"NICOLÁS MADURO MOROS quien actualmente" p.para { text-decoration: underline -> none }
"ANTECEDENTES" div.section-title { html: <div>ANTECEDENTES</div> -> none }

*****

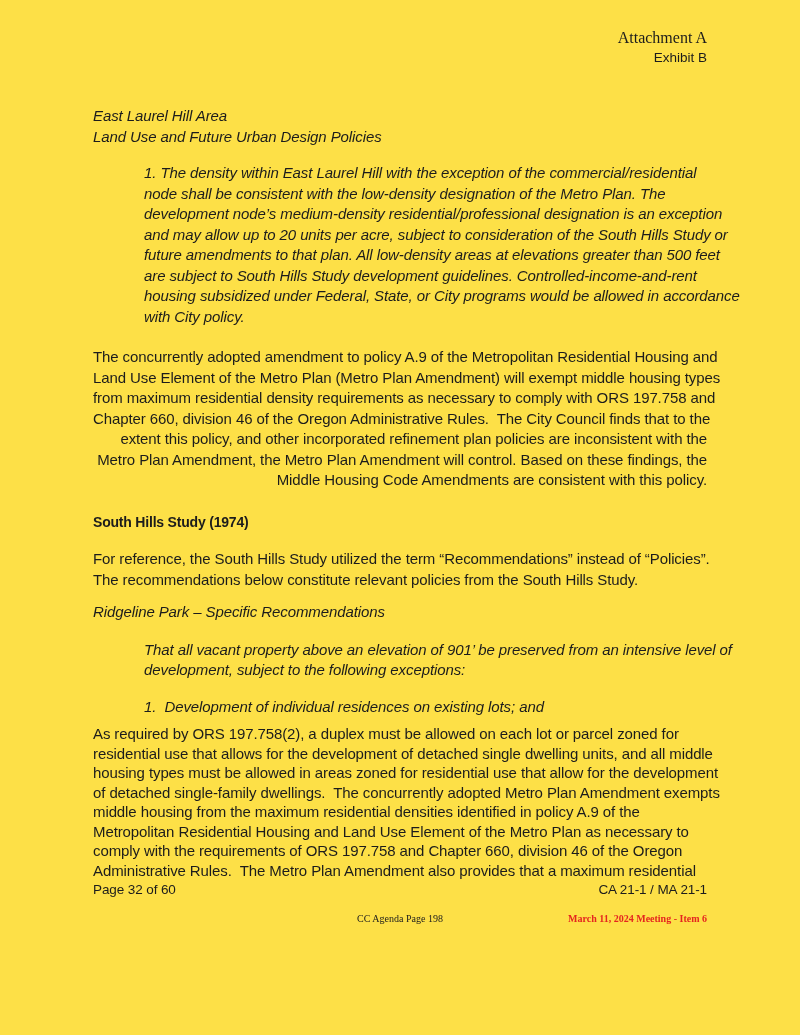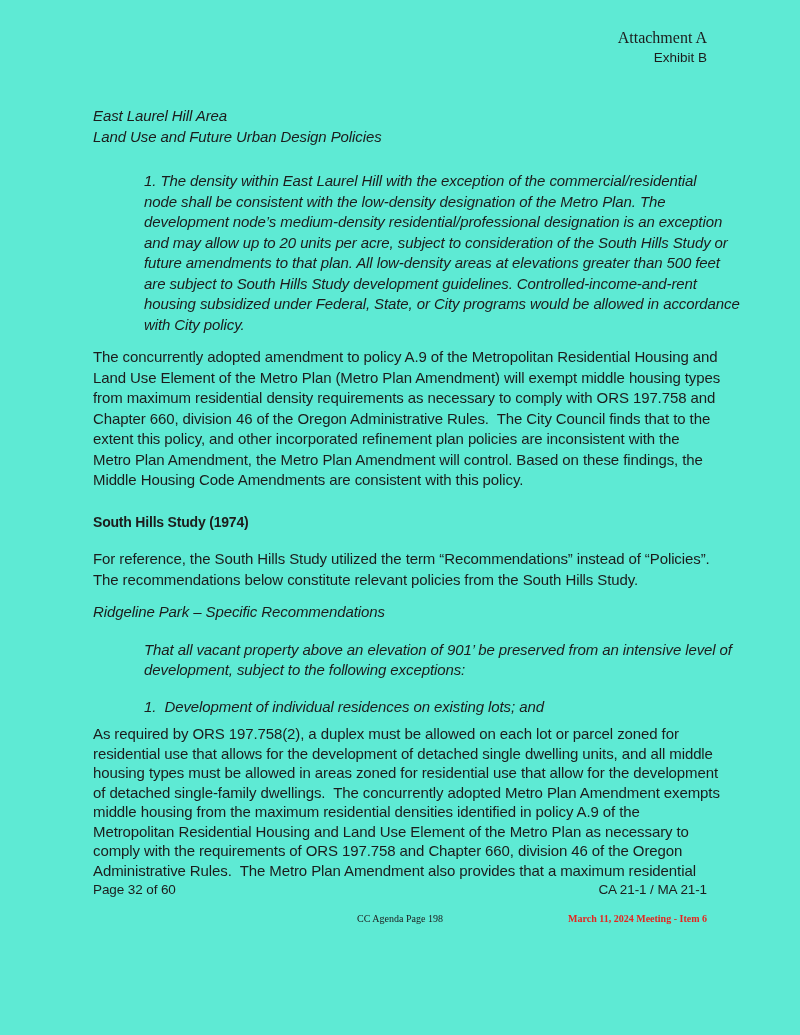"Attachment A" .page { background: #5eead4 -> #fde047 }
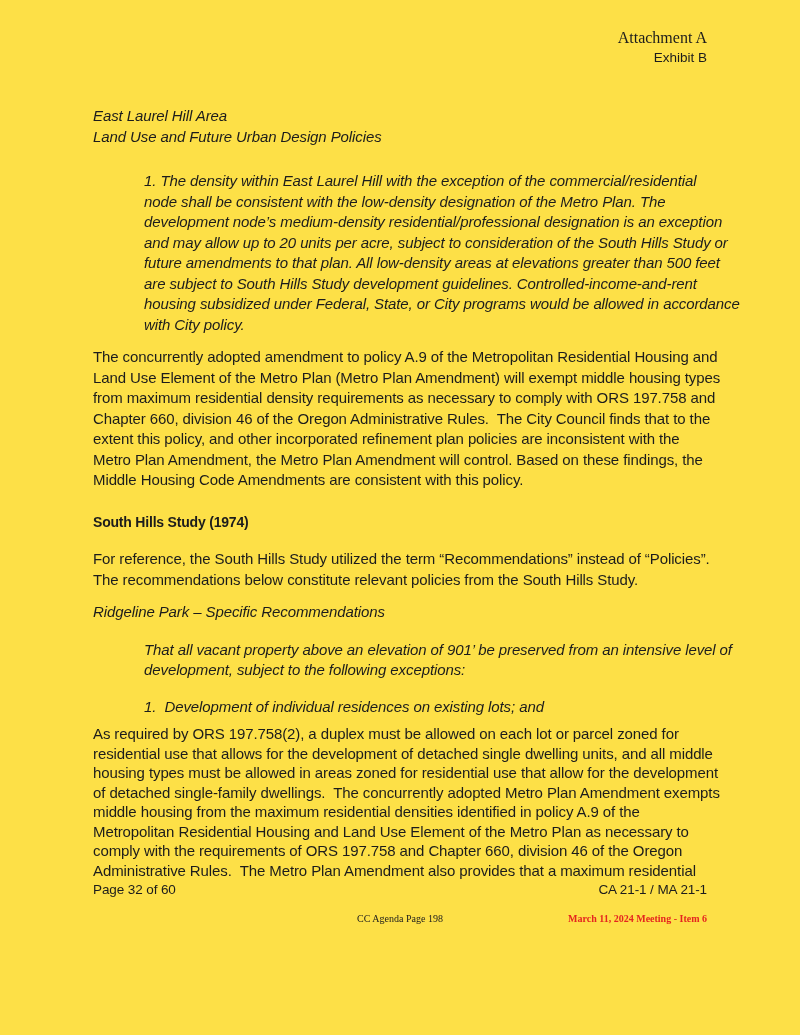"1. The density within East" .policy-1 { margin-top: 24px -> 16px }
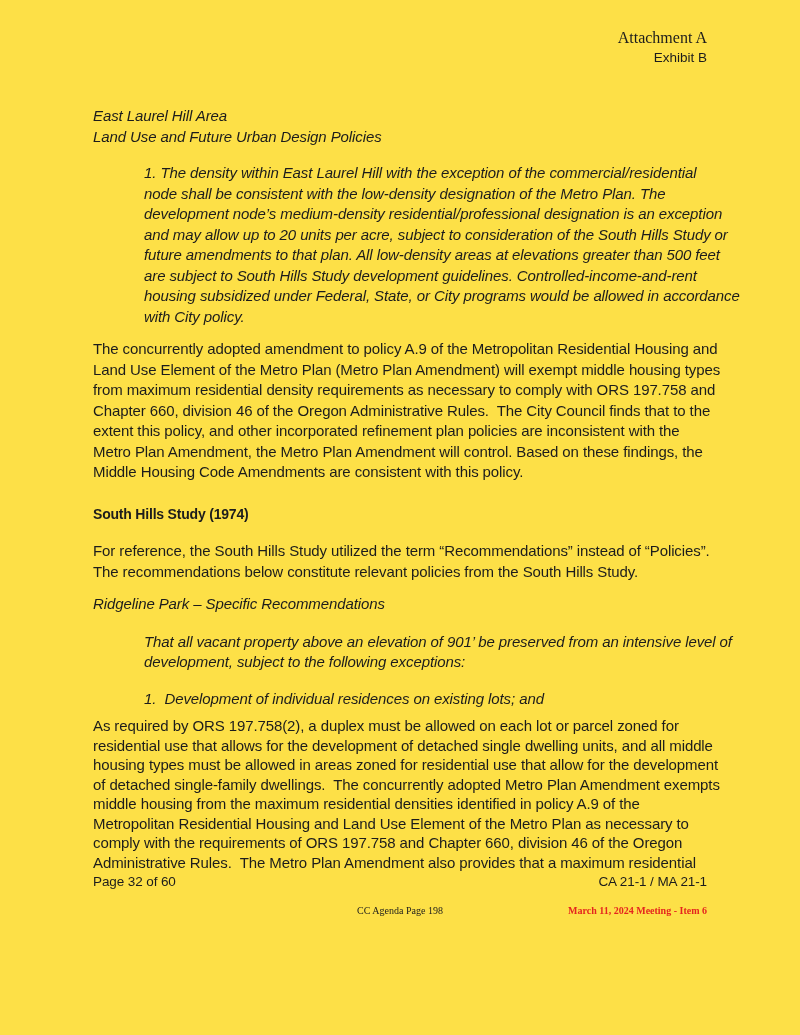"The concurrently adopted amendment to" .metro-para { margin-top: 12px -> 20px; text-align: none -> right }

*****

WORK INSTRUCTION:
Write out exactly the lines above from the line with "MADURO MOROS quien" through the line with "html: <div>ANTECEDENTES</div> ->", both of them included, and leave out all other lines.

ANSWER SECTION:
"NICOLÁS MADURO MOROS quien actualmente" p.para { text-decoration: underline -> none }
"ANTECEDENTES" div.section-title { html: <div>ANTECEDENTES</div> -> none }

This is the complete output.